Exercise ▸ Copy, with no pictures, the line that contains "subtotal: 212.86 -> 212.17" and each line after it down to the end of the entries below, exactly.

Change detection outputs
>>>
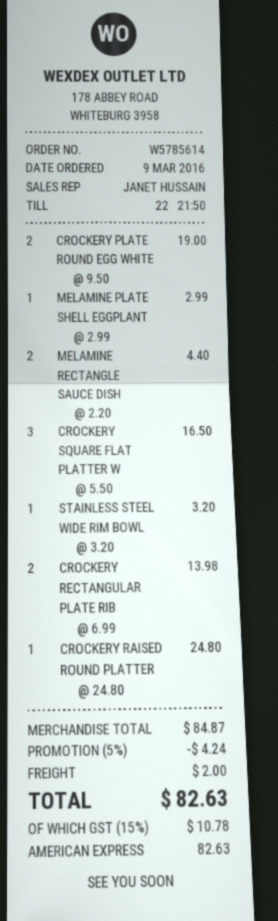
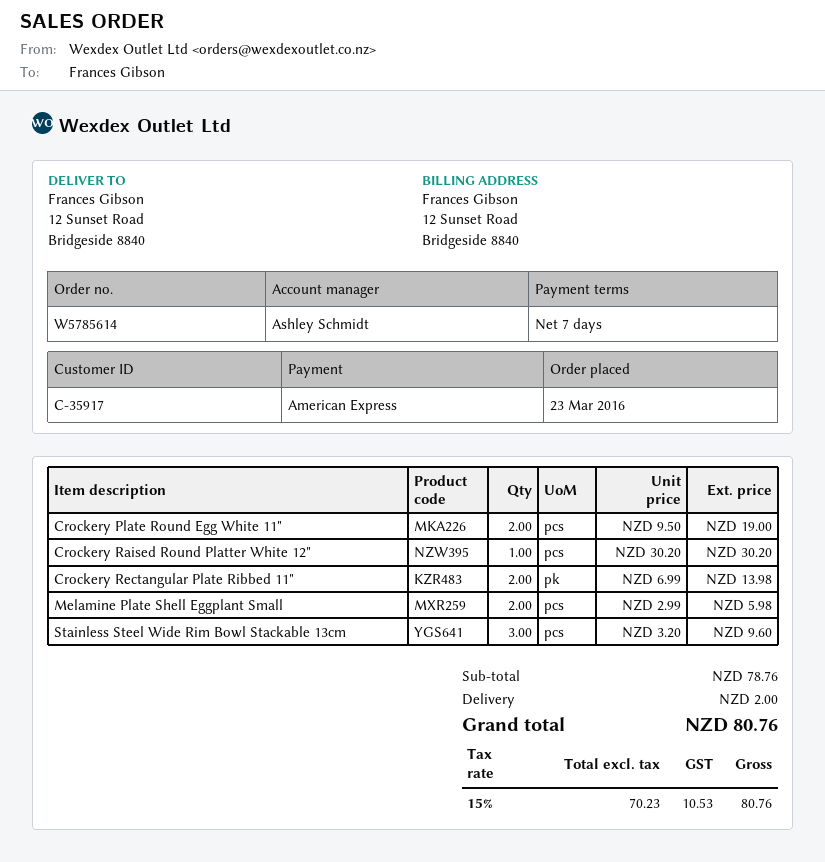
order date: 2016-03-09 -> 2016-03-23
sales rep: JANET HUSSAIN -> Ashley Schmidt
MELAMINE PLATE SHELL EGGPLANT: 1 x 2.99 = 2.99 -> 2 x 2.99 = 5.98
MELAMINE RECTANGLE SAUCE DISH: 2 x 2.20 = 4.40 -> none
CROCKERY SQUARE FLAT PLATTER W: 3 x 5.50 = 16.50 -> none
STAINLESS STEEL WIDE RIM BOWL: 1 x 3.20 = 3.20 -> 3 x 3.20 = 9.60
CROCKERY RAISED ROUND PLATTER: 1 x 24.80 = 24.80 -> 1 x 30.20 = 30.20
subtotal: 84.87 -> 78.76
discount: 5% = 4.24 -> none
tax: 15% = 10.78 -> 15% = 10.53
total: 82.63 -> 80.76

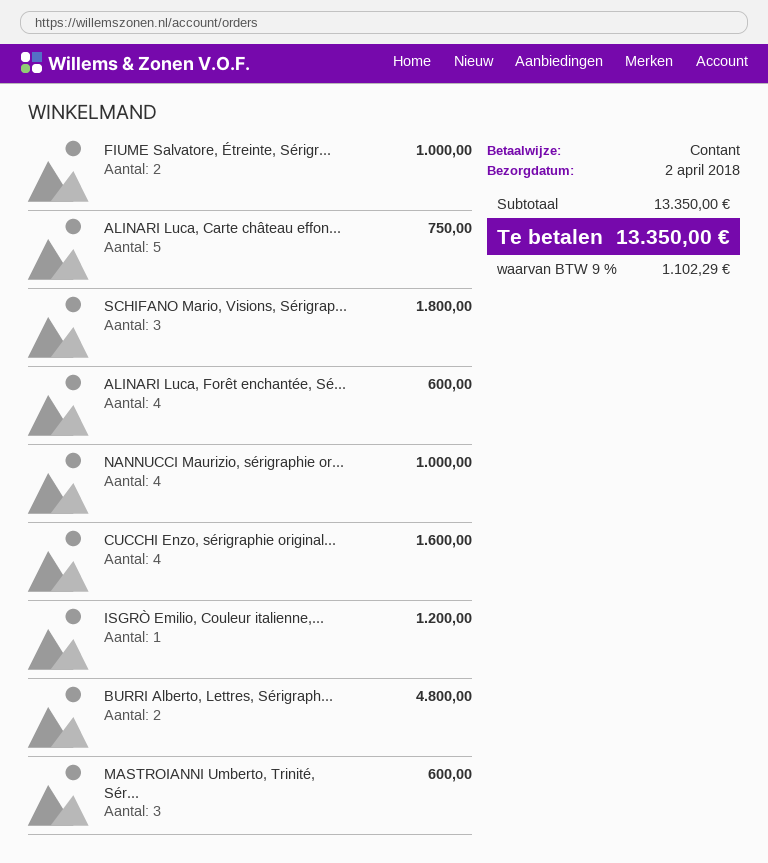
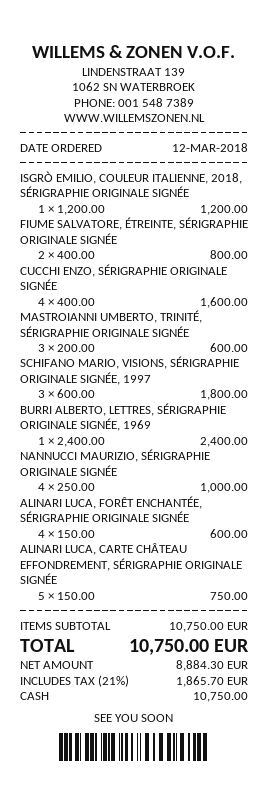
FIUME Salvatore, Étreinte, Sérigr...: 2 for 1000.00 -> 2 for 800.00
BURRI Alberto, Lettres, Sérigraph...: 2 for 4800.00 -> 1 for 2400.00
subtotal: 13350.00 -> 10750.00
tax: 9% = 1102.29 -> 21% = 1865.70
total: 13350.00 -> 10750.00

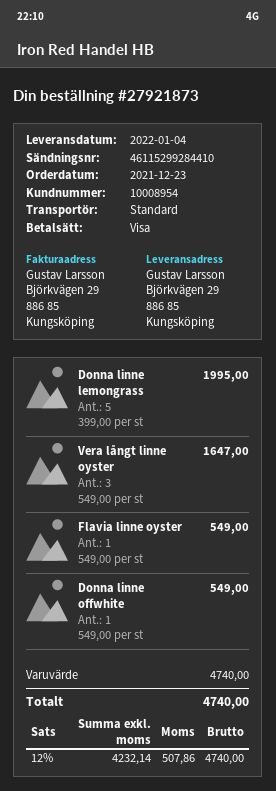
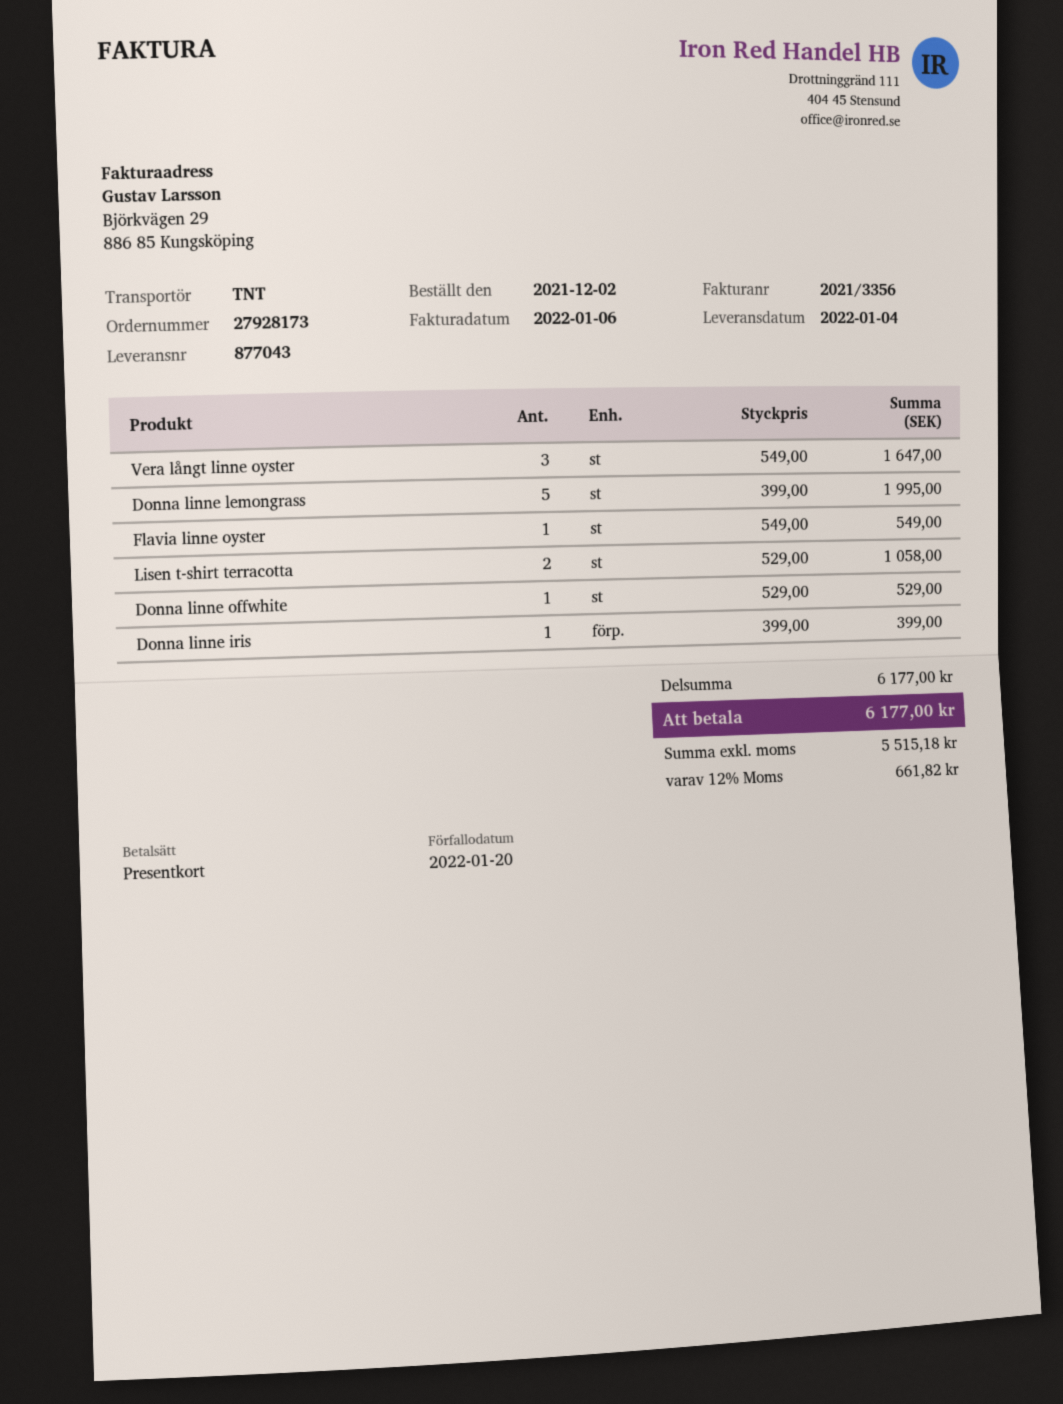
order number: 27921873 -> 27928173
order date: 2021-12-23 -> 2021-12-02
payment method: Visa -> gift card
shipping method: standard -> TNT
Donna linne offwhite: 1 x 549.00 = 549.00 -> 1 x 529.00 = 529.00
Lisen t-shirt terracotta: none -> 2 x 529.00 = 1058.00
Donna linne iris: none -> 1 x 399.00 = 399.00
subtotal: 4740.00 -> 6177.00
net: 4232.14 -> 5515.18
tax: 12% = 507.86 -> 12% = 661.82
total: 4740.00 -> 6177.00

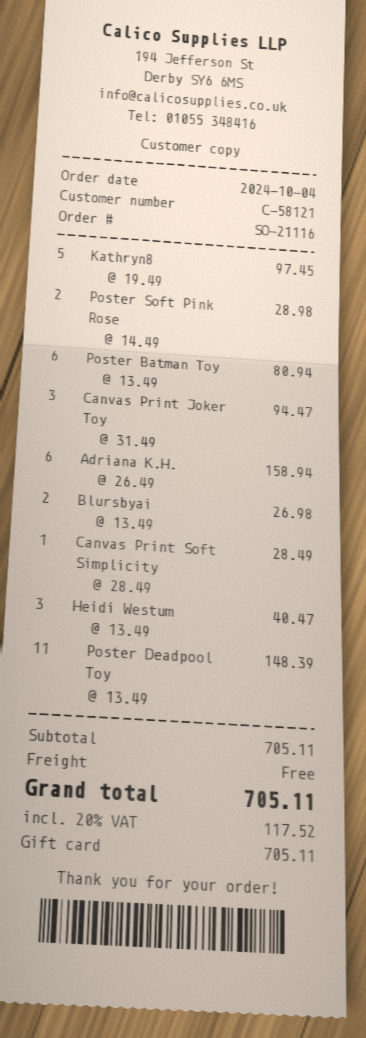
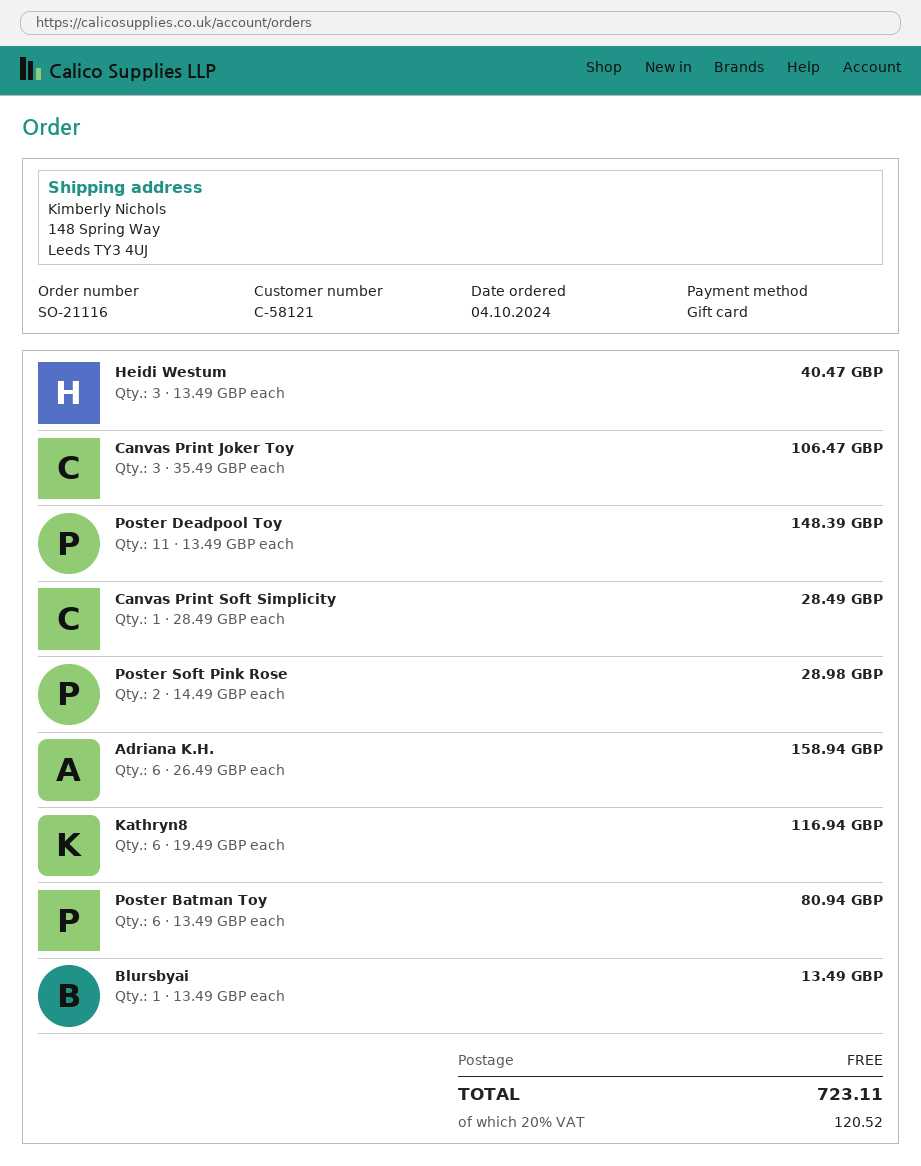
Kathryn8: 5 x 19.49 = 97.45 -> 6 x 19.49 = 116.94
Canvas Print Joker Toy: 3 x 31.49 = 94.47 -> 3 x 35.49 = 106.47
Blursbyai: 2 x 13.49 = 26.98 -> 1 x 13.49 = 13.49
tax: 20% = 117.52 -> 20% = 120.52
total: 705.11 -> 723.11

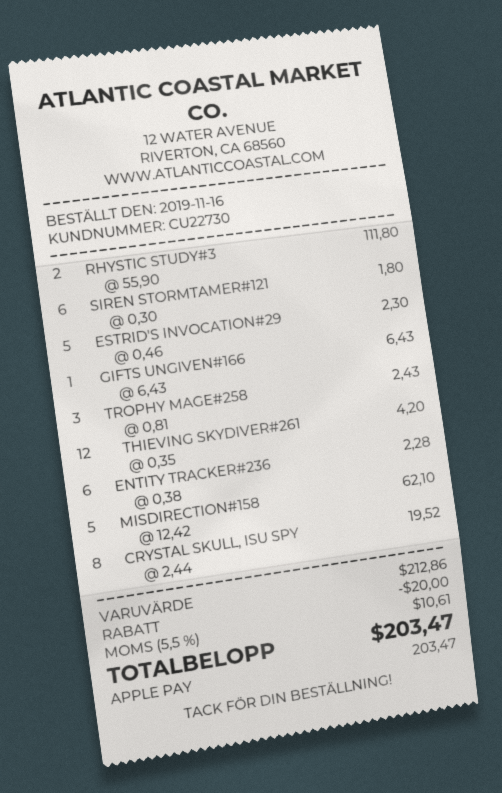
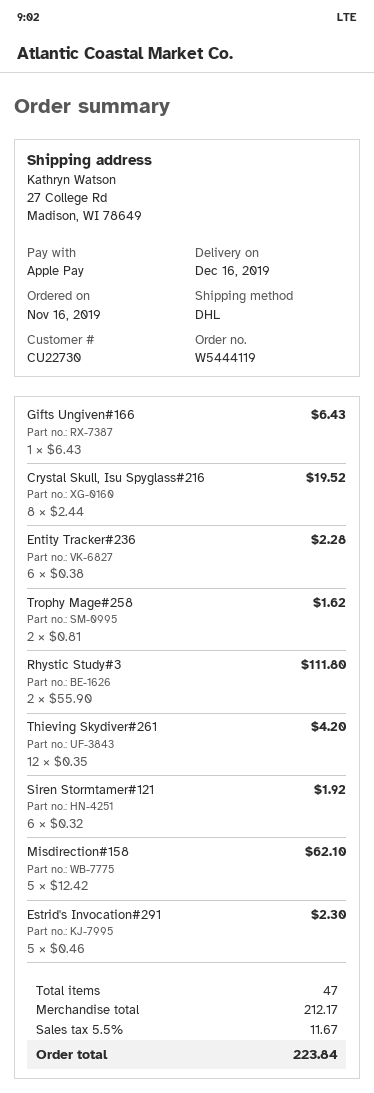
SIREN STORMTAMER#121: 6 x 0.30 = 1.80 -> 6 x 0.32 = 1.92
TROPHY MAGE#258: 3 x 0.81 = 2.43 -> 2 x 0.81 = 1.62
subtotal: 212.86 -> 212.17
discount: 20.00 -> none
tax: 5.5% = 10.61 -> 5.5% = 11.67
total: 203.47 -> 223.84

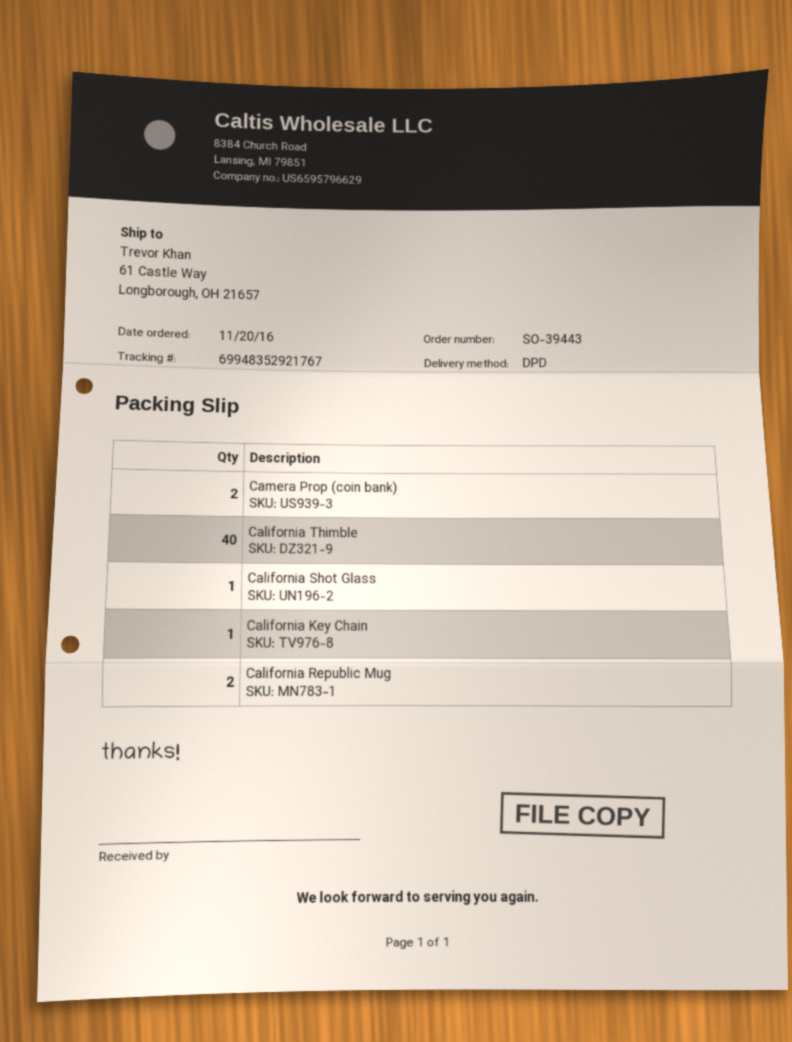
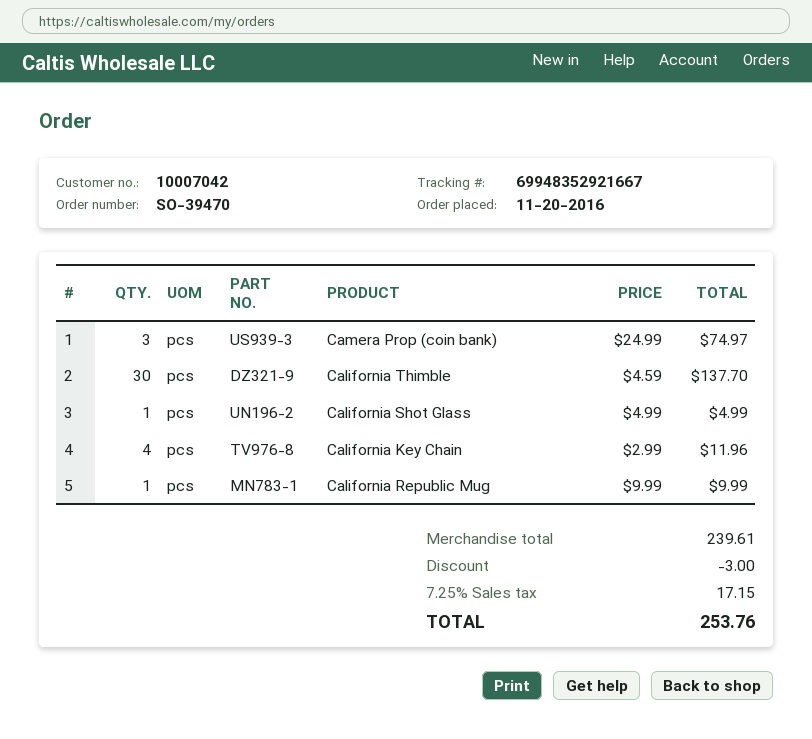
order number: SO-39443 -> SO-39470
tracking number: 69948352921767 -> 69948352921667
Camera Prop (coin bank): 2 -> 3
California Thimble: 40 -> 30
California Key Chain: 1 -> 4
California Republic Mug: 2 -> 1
<<<
Problem solution ▸
subtotal: 212.86 -> 212.17
discount: 20.00 -> none
tax: 5.5% = 10.61 -> 5.5% = 11.67
total: 203.47 -> 223.84

order number: SO-39443 -> SO-39470
tracking number: 69948352921767 -> 69948352921667
Camera Prop (coin bank): 2 -> 3
California Thimble: 40 -> 30
California Key Chain: 1 -> 4
California Republic Mug: 2 -> 1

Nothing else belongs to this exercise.